I´m feeling horrified: it´s Friday evening. My house is right at the Direction to the Lagoon – the favorite route of the Horde. Before they arrive, I padlock the gate and shut the windows, helplessly trying to reduce the noise from outside and attract less attention to my home. But no matter what I do, they will be here soon…

Then something strange and wonderful happens. The clock has already chimed nine but it´s still quiet outside. The windows are not jarring from low basses. I don´t hear nor deafening roar of 4x4 motors, neither screams of bibacious crowds wandering the Route. The only noises, breaking the silence of the night, are the chirrup of insects and murmur of leaves touched by a dying breeze in my garden. The Horde hasn´t come.


At the cashier doña Kika checks out the purchases. Her mouth and nose are tapped by a green mask, but I can tell she´s smiling.

She pulls the mask down and winks at me. We all feel safe here, more without the Horde now, but wearing a mask is the order from Below. They come to check if she complies, several times per day.

Only three people are allowed to enter the mini super at the same time – another rule from Below. This morning we´re only two though. Nonsense for Saturday.


The next morning, I join a neighborly discussion across the street. With new Order we were surprised to find we have more free time for socializing now. The latest news from Below is in the spotlight.

- By the way, we can’t stand like this, - points out Roberto, he lives two houses down the road from me. – It must be at least 1.5 meter, and we shouldn´t be more than three.

We all nod and smile, but no one moves.

The news is not fun at all, though. The amount of infected Below doubles every day, hospitals run out of beds. Under press ion of high fines people are forced to stay at home. No one can leave their micro district; any travel was officially banned.

Most of it sounds like a fantastic novel to us.

Today, though, we have started to feel we´re also a part of this diseased world.

The Horde is a source of income for everyone in the village. That´s the only case when locals speak well of it. The Horde doesn´t count money when they are Up here. It pays El Salto´s bills.

I attempt to take the heat off.

Few villagers still remember those wooly dwellers that used to frequent local pine forests. But the truth is – it´s been long time since one saw them close to the village.

Looks like now bears are back to their lands. People and nature, we both need this break.


The world below was put under quarantine. The borders get closed, nationals being “evacuated” from abroad. I heard people were fined for hugging or jogging in a park. “Stay at home!” – new motto of the modern world.
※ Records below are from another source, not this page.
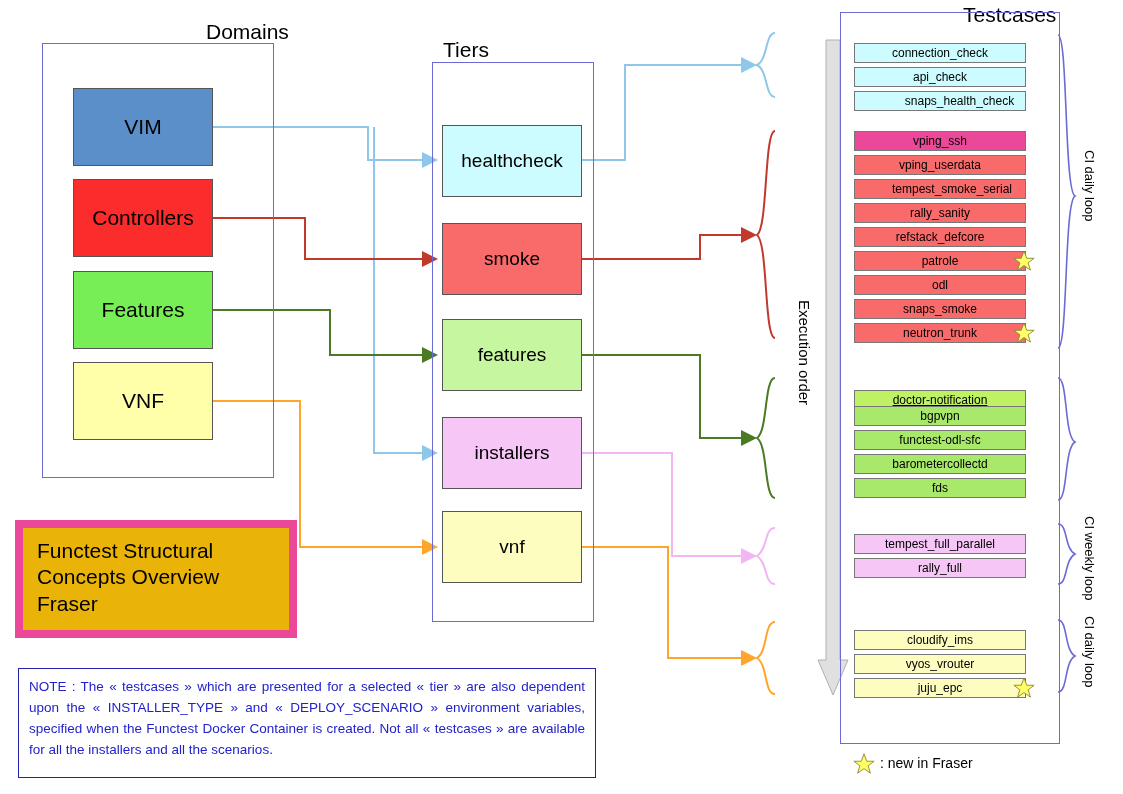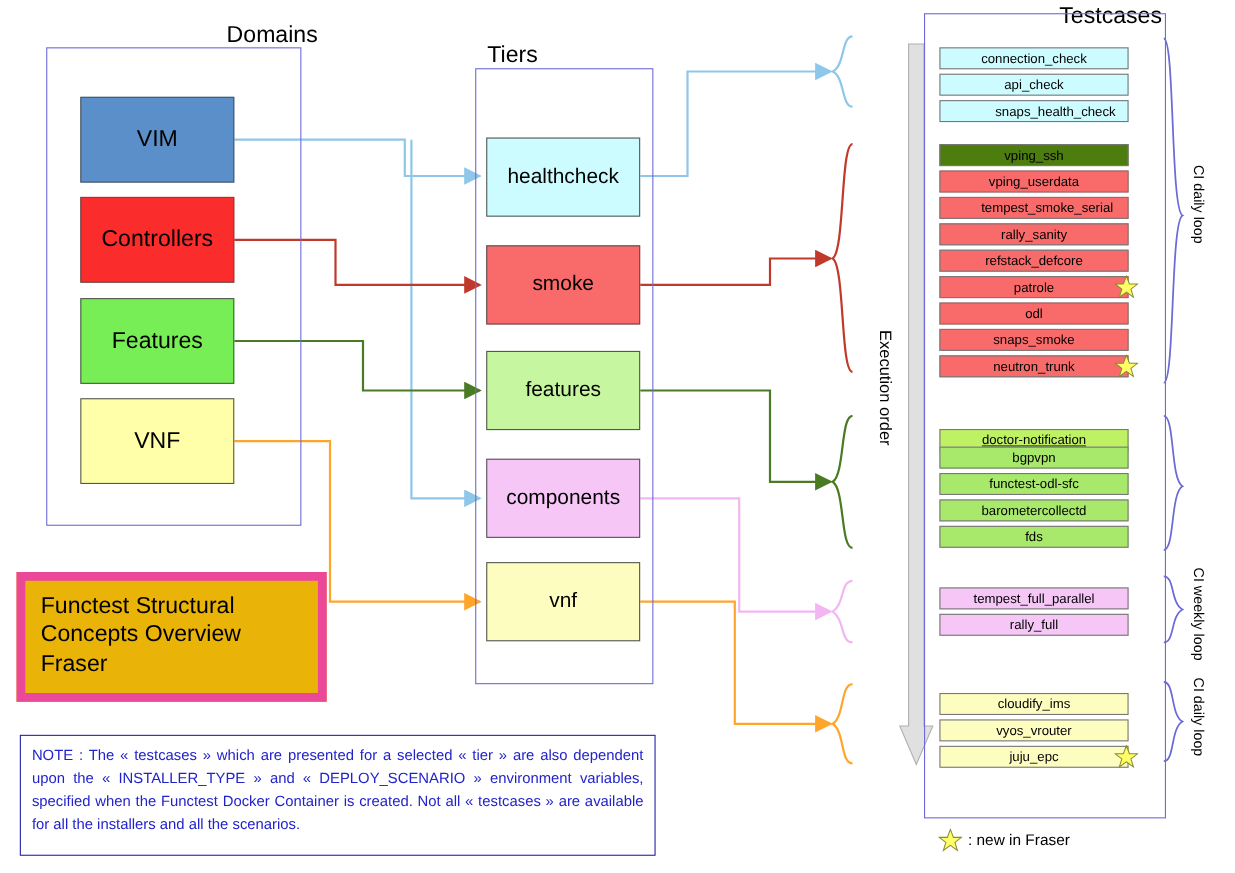--- a/index.html
+++ b/index.html
@@ -221,7 +221,7 @@
     <span>snaps_health_check</span>
   </div>
 
-  <div class="tc-box" style="left:854px; top:131px; background:#4d7c0f;">
+  <div class="tc-box" style="left:854px; top:131px; background:#ec4899;">
     <span>vping_ssh</span>
   </div>
   <div class="tc-box" style="left:854px; top:155px; background:#f96a6a;">

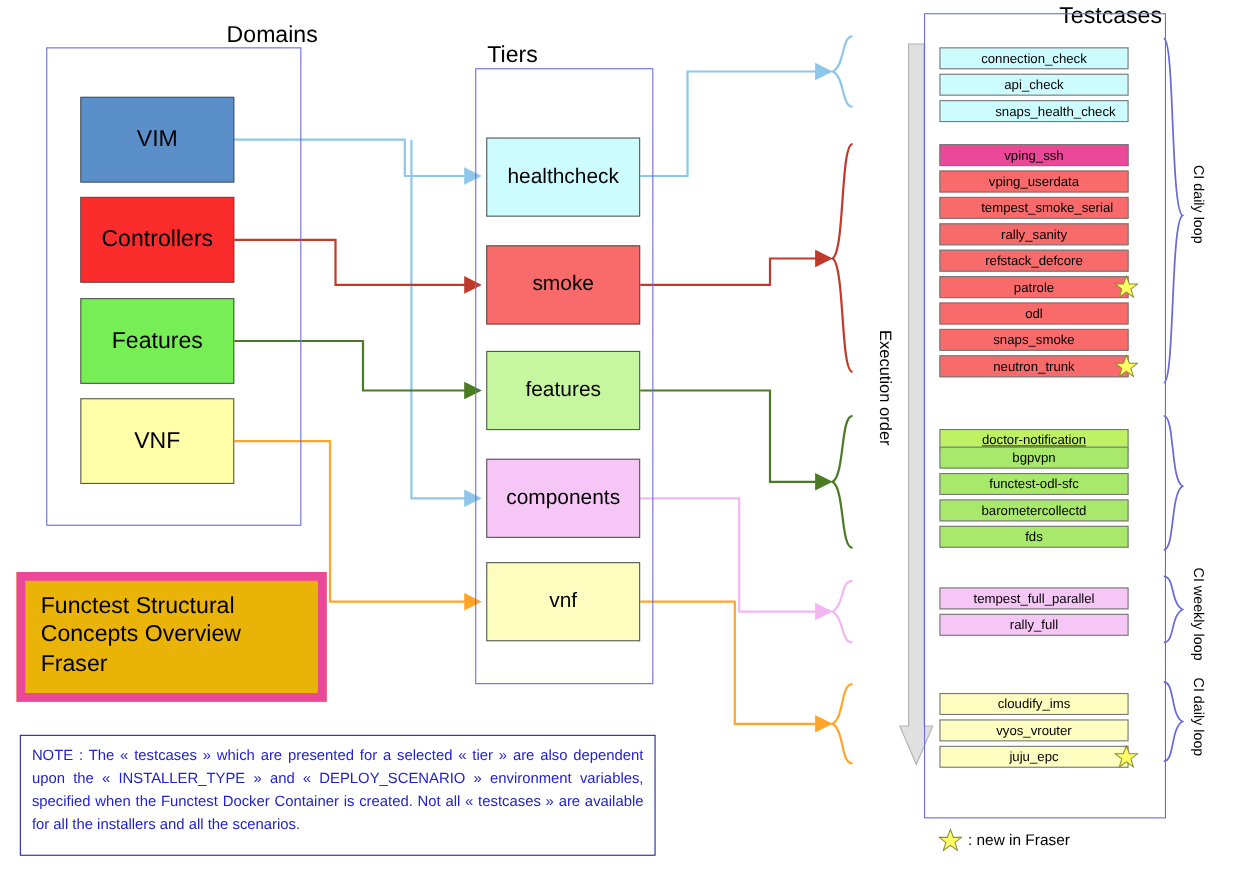--- a/index.html
+++ b/index.html
@@ -203,7 +203,7 @@
     <span>features</span>
   </div>
   <div class="box tier-box" style="left:442px; top:417px; width:140px; height:72px; background:#f6c6f6;">
-    <span>components</span>
+    <span>installers</span>
   </div>
   <div class="box tier-box" style="left:442px; top:511px; width:140px; height:72px; background:#fdfdc0;">
     <span>vnf</span>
My country shut the border completely. These news made my day: no more need to look for excuses to stay here.

We´re worried about you”, - such messages reach me from Below sometimes. From Up I wish they would better take care of themselves.

We feel as if El Salto is the last stronghold of a free man.

Up here the life turned to what it was “before the Horde”: quiet, hasteless and connected to nature. We fill each day with climbing and walks in the forest, writing and reading, taking interest in people who share this land with us.

And I have changed my mind. I don´t feel abandoned anymore, I feel privileged. In this stunningly beautiful place, I do what I love the most. “El Salto” may be also translated as “a leap”, and for me it has turned to be a dive towards my dreams. It’s not the virus that has detained me Up here. I have it chosen this way long time ago before the virus was born.

Stay at home? Well… I do, this is my home.

I've written articles and blog posts on travel and wildlife conservation since 2015. A perpetual wanderer, I lived in different cultural environments and one of those experiences inspired me to write this story.